→ **YOUR GOAL**:
Each line below should be repeated exactly as written, with no pictures carried over.

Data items
- - -

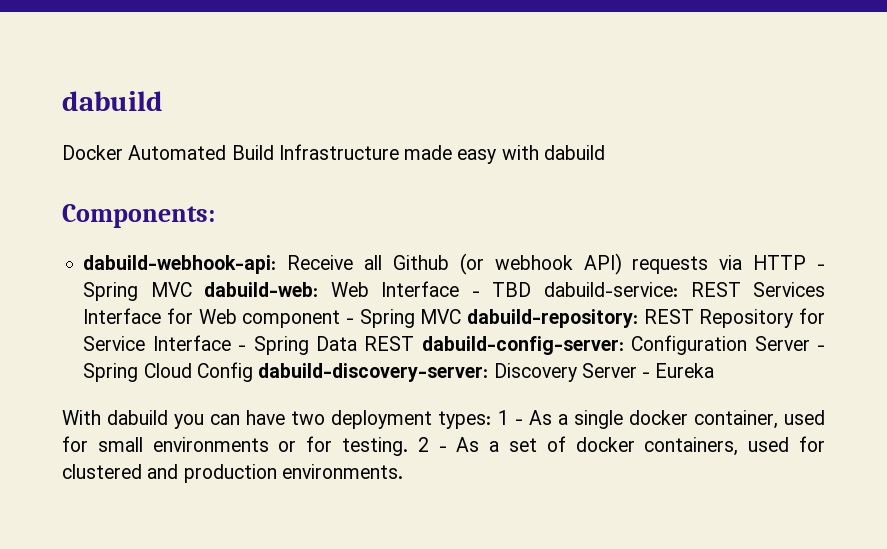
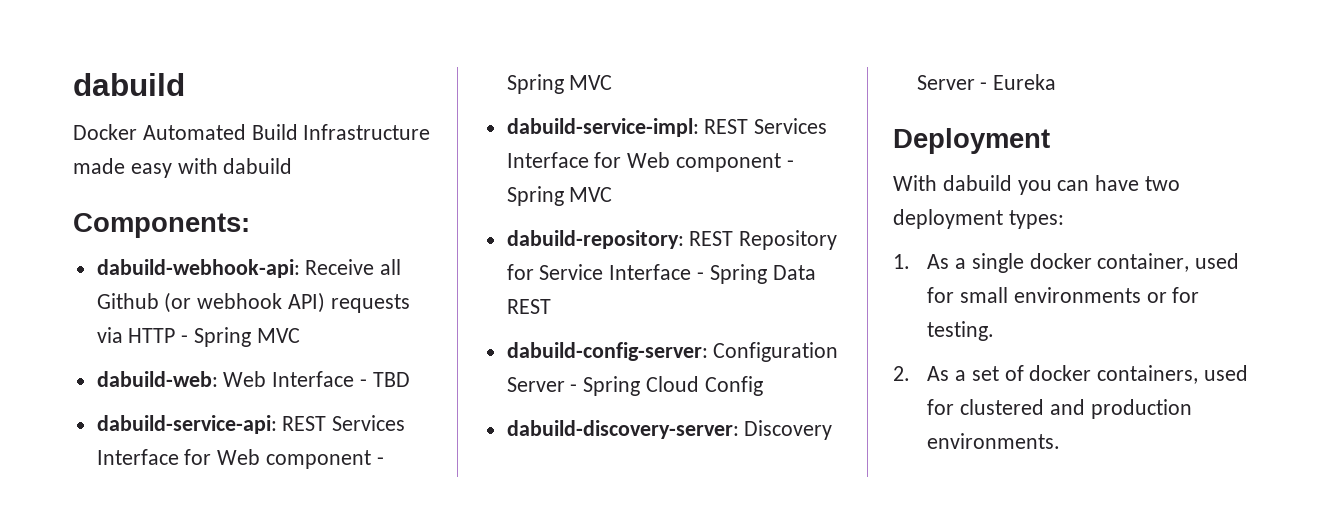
(192, 289) none -> (300, 335) //
[543,282,825,297] [83,308,462,328] dabuild-service: REST Services Interface for Web component - Spring MVC -> [96,415,406,434] [96,449,384,469] [506,74,613,94] [506,118,828,137] [506,152,794,172] [506,186,613,206] // dabuild-service-api: REST Services Interface for Web component - Spring MVC // dabuild-service-impl: REST Services Interface for Web component - Spring MVC //
(415, 343) none -> (551, 306) //
(253, 372) none -> (763, 386) //
(715, 370) none -> [893,128,1050,154] // Deployment
[497,410,523,425] 1 - -> [893,254,910,269] // 1.
[417,437,447,452] 2 - -> [893,366,910,381] // 2.

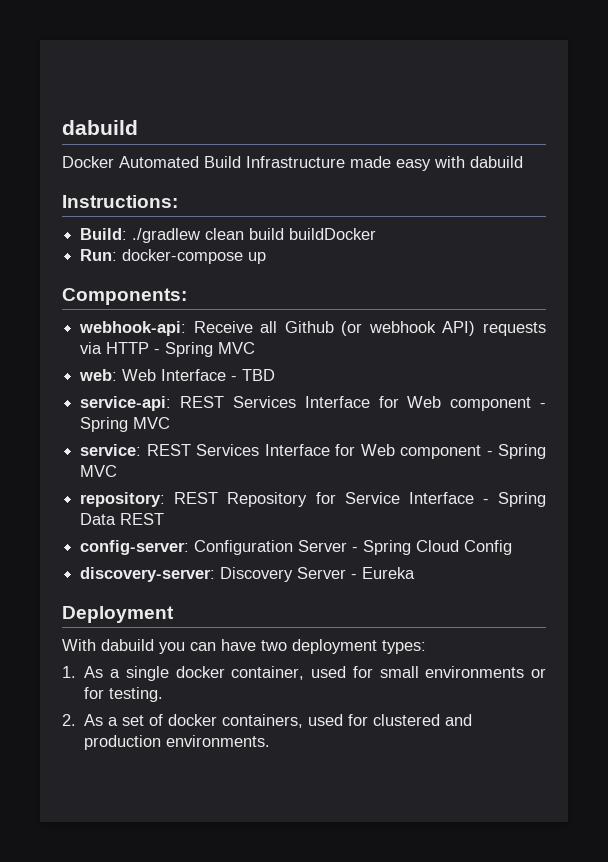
(293, 166) none -> [62,195,178,208] [80,228,377,243] [80,249,267,264] // Instructions: // Build: ./gradlew clean build buildDocker // Run: docker-compose up
[96,259,300,278] dabuild-webhook-api: -> [79,321,187,336] webhook-api:
[96,371,218,387] dabuild-web: -> [79,369,118,381] web:
[96,415,406,434] [96,449,384,469] [506,74,613,94] [506,118,828,137] [506,152,794,172] [506,186,613,206] [506,230,684,249] dabuild-service-api: REST Services Interface for Web component - Spring MVC // dabuild-service-impl: REST Services Interface for Web component - Spring MVC // dabuild-repository: -> [80,396,546,411] [80,417,171,432] [80,444,546,459] [80,465,118,477] [80,492,166,507] service-api: REST Services Interface for Web component - Spring MVC // service: REST Services Interface for Web component - Spring MVC // repository:
[506,342,708,361] dabuild-config-server: -> [80,540,190,555] config-server:
[506,420,739,439] dabuild-discovery-server: -> [80,567,216,582] discovery-server:

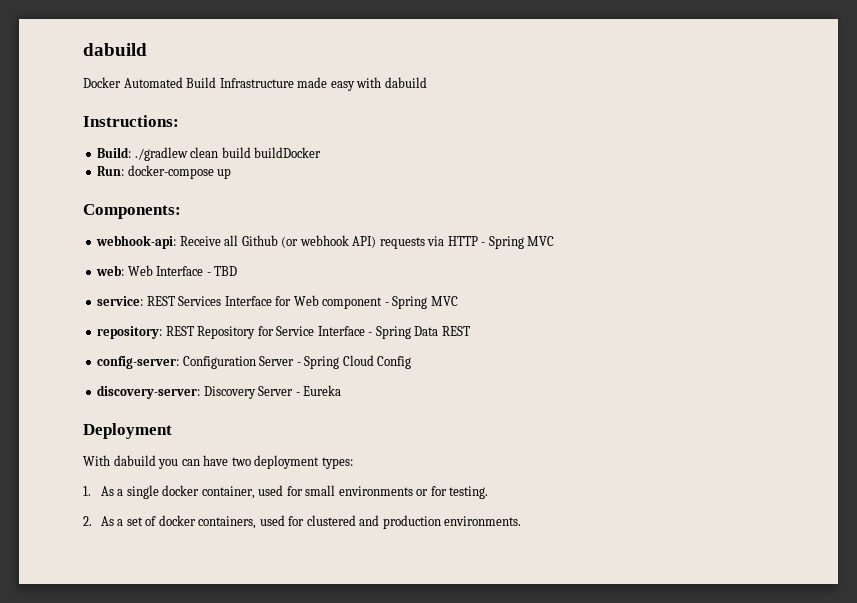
[80,396,546,411] [80,417,171,432] // service-api: REST Services Interface for Web component - Spring MVC -> (238, 271) none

- - -

→ **TASK SOLUTION**:
(192, 289) none -> (300, 335) //
[543,282,825,297] [83,308,462,328] dabuild-service: REST Services Interface for Web component - Spring MVC -> [96,415,406,434] [96,449,384,469] [506,74,613,94] [506,118,828,137] [506,152,794,172] [506,186,613,206] // dabuild-service-api: REST Services Interface for Web component - Spring MVC // dabuild-service-impl: REST Services Interface for Web component - Spring MVC //
(415, 343) none -> (551, 306) //
(253, 372) none -> (763, 386) //
(715, 370) none -> [893,128,1050,154] // Deployment
[497,410,523,425] 1 - -> [893,254,910,269] // 1.
[417,437,447,452] 2 - -> [893,366,910,381] // 2.

(293, 166) none -> [62,195,178,208] [80,228,377,243] [80,249,267,264] // Instructions: // Build: ./gradlew clean build buildDocker // Run: docker-compose up
[96,259,300,278] dabuild-webhook-api: -> [79,321,187,336] webhook-api:
[96,371,218,387] dabuild-web: -> [79,369,118,381] web:
[96,415,406,434] [96,449,384,469] [506,74,613,94] [506,118,828,137] [506,152,794,172] [506,186,613,206] [506,230,684,249] dabuild-service-api: REST Services Interface for Web component - Spring MVC // dabuild-service-impl: REST Services Interface for Web component - Spring MVC // dabuild-repository: -> [80,396,546,411] [80,417,171,432] [80,444,546,459] [80,465,118,477] [80,492,166,507] service-api: REST Services Interface for Web component - Spring MVC // service: REST Services Interface for Web component - Spring MVC // repository:
[506,342,708,361] dabuild-config-server: -> [80,540,190,555] config-server:
[506,420,739,439] dabuild-discovery-server: -> [80,567,216,582] discovery-server:

[80,396,546,411] [80,417,171,432] // service-api: REST Services Interface for Web component - Spring MVC -> (238, 271) none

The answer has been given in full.